# Gene Machine temperature readout



## mathof

I've just roasted my second lot of beans on my new Gene Machine. I followed one of the profiles recommended by Bella Barista (Gentle Rise, Gentle Finish) which calls for several changes of temperature. My problem was that I could never tell if the machine had reached the indicated temperature. For example, I was waiting for the green beans to reach 220C (which I had set as their first target), but as the digital display climbed to 219 and then maybe held there for a moment, it dropped back to 216 and then climbed back up to 219 and repeated the sequence. Eventually, I decided that, as the anticipated 9 minutes had passed, it must have reached its target, and I proceeded to the next stage. Similar problems occurred at every temperature. Is the display meant to hold firm at the set temperature when it reaches it?

I should add that I did this roasting on my terrace with overcast skies and a slight breeze. Perhaps this affected the temperature?

Matt


----------



## froggystyle

This is where the gene hits temp and then shuts down the heater, the temp then drops and the heater starts up again, ramping up the temp.

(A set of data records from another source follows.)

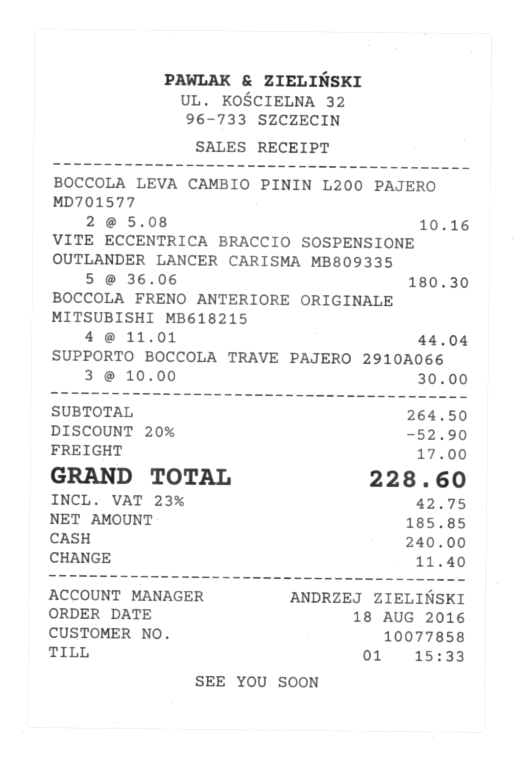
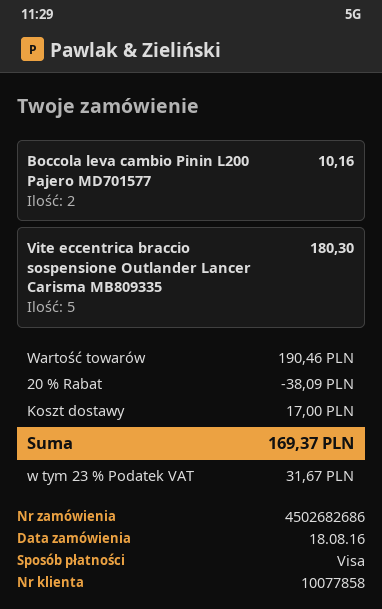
payment method: cash -> Visa
BOCCOLA FRENO ANTERIORE ORIGINALE MITSUBISHI MB618215: 4 for 44.04 -> none
SUPPORTO BOCCOLA TRAVE PAJERO 2910A066: 3 for 30.00 -> none
subtotal: 264.50 -> 190.46
discount: 20% = 52.90 -> 20% = 38.09
tax: 23% = 42.75 -> 23% = 31.67
total: 228.60 -> 169.37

Its a tricky one to master, but a few have done the dimmer mod which helps...

I tend to set it to a temp i want and leave it, maybe dropping down after first crack, lots of info in the home roasters section, which you should read, plus Davecuk is the man to ask about this machine, in fact he wrote the instructions you have!

Never roasted outside as i fitted a flu to the gene going out the window, but i can imagine the winds will cause heating issues.


----------



## froggystyle

Just to add, my first three roasts were terrible, had to dump them!

Stick with it and youll soon master the machine and have decent roasts coming out!


----------



## johnealey

Hi Matt

If you keep a close eye when you start to see the temp read out getting around the 215 mark you will see it flick from 220 to 2.1.5 then up to very briefly 2.2.0 the dots in the display indicating the measured temperature vs the set temperature. As froggystyle sais above it will then cycle dropping back to 2.1.5 or 2.1.6 and then back up to 220 then drop etc. If you time your 1 minute hold from the first time you see 2.2.0 appear before you take it up to 230 ( same when looking to hit 2.3.0).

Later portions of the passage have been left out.